Contractual establishment possibility of microgrids during
power outage or peak shaving. The DER owners are responsible for
actually establishing the microgrid. Although no data exchanges now,
in the future they will want far more data and possible control over
the process.
h.
Greenpower demonstration house with net revenue and
instantaneous metering on residential (up to 25 kW and small
commercial up to 100 kW) – developing load curves from load
monitoring, including after an outage.
i.
DER owner plans the scheduling/bidding of DER generation in
electricity marketplace, for energy, as ancillary services, as
contracted, as per real-time pricing, etc. The DER operator then
executes the schedules as required.
j.
DER operator manages DER system maintenance, including DER
generator, prime mover, local EPS switching and protection,
communications system, and the monitoring and control system
k.
DER system collects information, logs, and statistics,
including operational information, performance, efficiency, emissions,
environmental parameters, green power %, etc. This information may be
available in real-time as well as historical.
2.
Third-Party Remote Operator or Aggregator Functions (by ESP or
DisCo or Other e.g. RTO/ISO). The DER can be located at a customer
site or at a utility site, such as in a substation. The DER is
operated by a third party from a remote site. The third party could
be an Aggregator, and Energy Services Provider, a utility, or other
entity.
a.
Remote operator monitors generator status only (on/off)
b.
Remote operator monitors instantaneous metering (status,
alarms, kW output, voltage, amps, statistics, etc.)
c.
Remote operator monitors DER environment (prime mover, weather,
emissions, protective relays, switches, etc.)
d.
Remote operator or Aggregator dispatches a local operator to
manually control the DER device.
e.
Make-before-break DER system picks up local load, then
disconnects from the Area EPS; diesel recips; startup, isolation,
verification, real-time metering, revenue metering both at the PCC and
at the DER, as well as submetering, stop
f.
Dispatch pricing signal – DisCo dispatches DER on (to run at
full power) or off
g.
Remote operator or Aggregator sets DER at a specific setpoint
to provide a fixed amount of generation (e.g. to offset load, to
provide local generation for reliability and/or demand-response, to
shave peaks).
h.
AGC – Remote operator (e.g.
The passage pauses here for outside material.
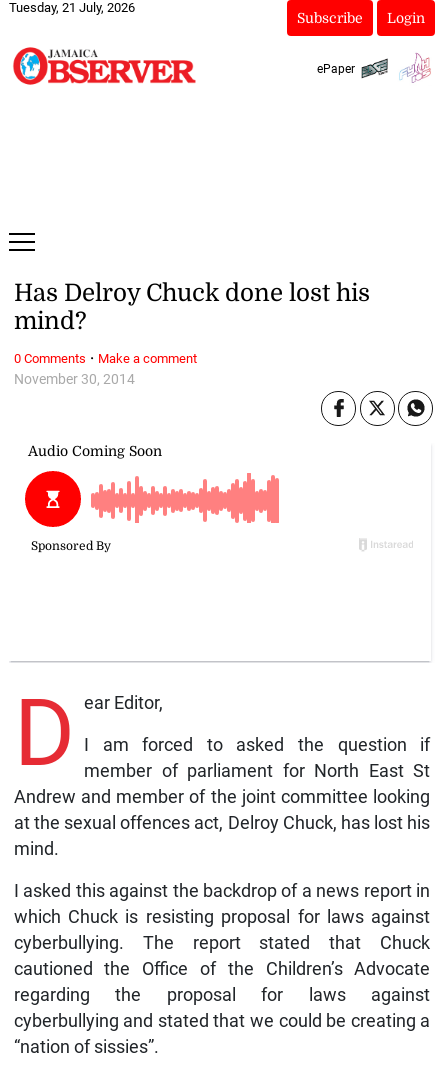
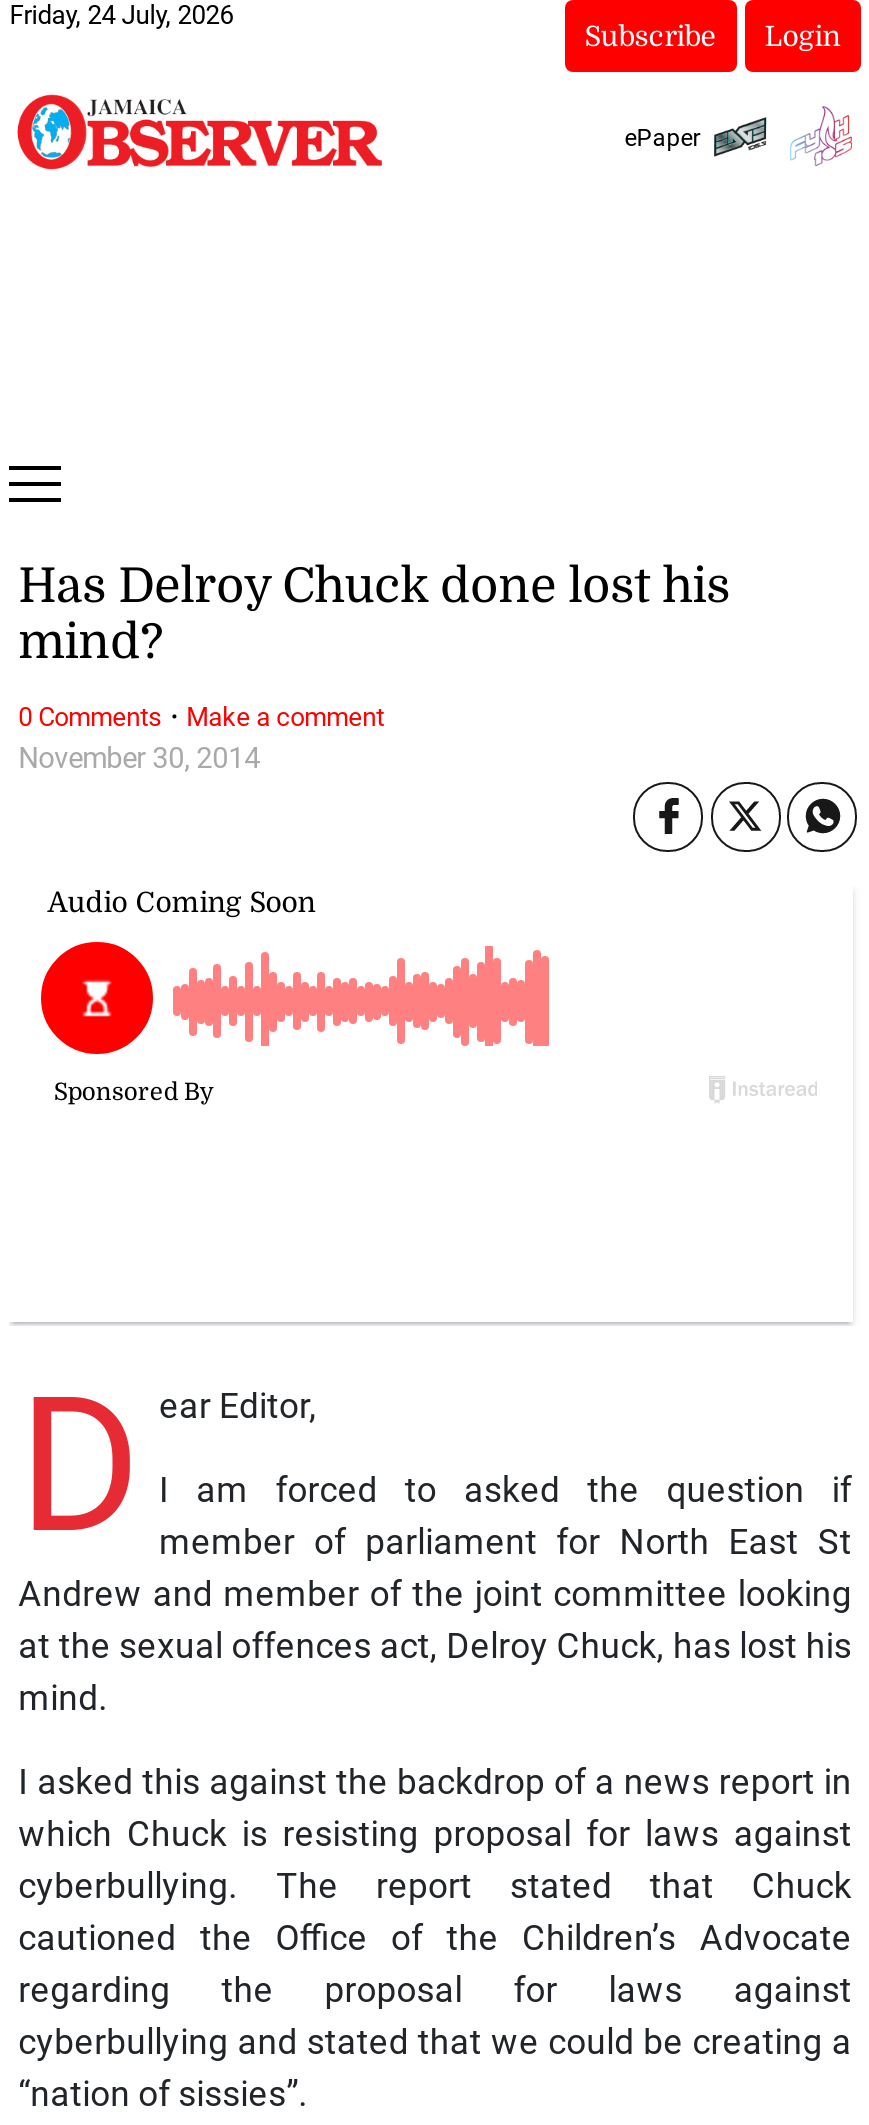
- Tuesday, 21 July, 2026
+ Friday, 24 July, 2026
RTO/ISO or utility) or Aggregator
controls DER operations through automatic control to meet specified
operational needs and contracts (e.g. power quality, emissions,
economic dispatch, energy schedules, ancillary service contracts,
real-time pricing, local backup, interconnection with distribution
system)
i.
Remote operator dispatches field crew to perform manual
switching operations on feeders with DER present
j.
Remote operator performs supervisory control of switching
operations on feeders with DER present
k.
Remote operator performs supervisory control of load tap
changers and/or voltage controllers with DER present
l.
Remote operator aggregates multiple DER device information for
DisCo SCADA system
m.
Remote operator provides DER owners, DisCo, and/or market
operators with the results and other information on DER operations
n.
Remote operator manages local microgrid operations with DER
o.
Net metering – ESP or DisCo manages and reads revenue meters
for DER and loads
p.
ESP or DisCo handles settlements and billing for DER owner
q.
Regulators and auditors monitor compliance of DER operations
with contractual and environmental commitments
3.
Automated Distribution Operations (ADO) Functions (by
Distribution Utility) Supported by Advanced Distribution Automation
(ADA). The DER can be located at a customer site or at a utility site,
such as in a substation. Multiple points of common coupling (PCCs) of
multiple DRs along a feeder need to be taken into account. The DER is
operated by a distribution utility specifically to meet its normal
operational needs, particularly if there is significant penetration of
DER on some of its feeders or in its substations. These operational
needs can include power system reliability, power system efficiency,
power quality assessment, outage management, market operations, and
maintenance.
a.
ADO collects and analyzes distribution operations with
significant DER penetration (multiple PCCs), including basic SCADA,
distribution state estimation and operational analysis, status
estimation of controllable devices, load modeling and analysis,
reliability assessment, dynamic limit calculations, power quality
analysis, etc.
b.
ADO operates a DER system in a substation or other utility
facility for additional local generation and ancillary services.
c.
ADO, supported by ADA, provides quality power to customers
under normal conditions and/or as a result of predicted adverse
conditions, based on coordinated volt-var control, contingency
analysis, multi-level feeder reconfiguration, relay protection
re-coordination, feeder phase load and voltage balancing, etc.
d.
ADO manages DER and distribution facilities planned outages,
using Advanced Distribution Automation (ADA) applications in
study/look-ahead mode, covering distribution operations analysis, DER
availability analysis, multi-level feeder reconfiguration, coordinated
volt-var control, reliability assessment, cold load pickup, work order
creation.
e.
ADO, supported by ADA, supports market operations for DisCo,
through load forecasting with DER availability and dispatchable load
analysis, look-ahead distribution system analysis, contract-oriented
loss calculations, coordinated volt-var with real-time pricing, etc.
f.
ADO supports distribution and DER maintenance, by providing
performance and historical statistics of DER and distribution
equipment, as well as risk assessments based on these statistics
g.
ADO, supported by ADA, coordinates distribution and DER
operations with bulk power system operations, including real and
reactive load/DER management, load shedding, load/DER transfer to
different feeders, etc.
h.
ADO, supported by ADA, supports customer services, through
power quality assessment and management, real-time pricing analysis,
and performance analysis
i.
ADO, supported by ADA, manages DER interconnected with the
utility grid, through DER forecasting and scheduling, microgrid
creation and management, injection and storage management,
interconnection design, and performance monitoring
j.
ADO supports database management through asset management,
database consistency management, and database validation management.
4.
Emergency Operations Functions. The DER can be located at a
customer site or at a utility site, such as in a substation. The DER
is operated by a distribution utility specifically to meet its
emergency operational needs, particularly if there is significant
penetration of DER on some of its feeders or in its substations.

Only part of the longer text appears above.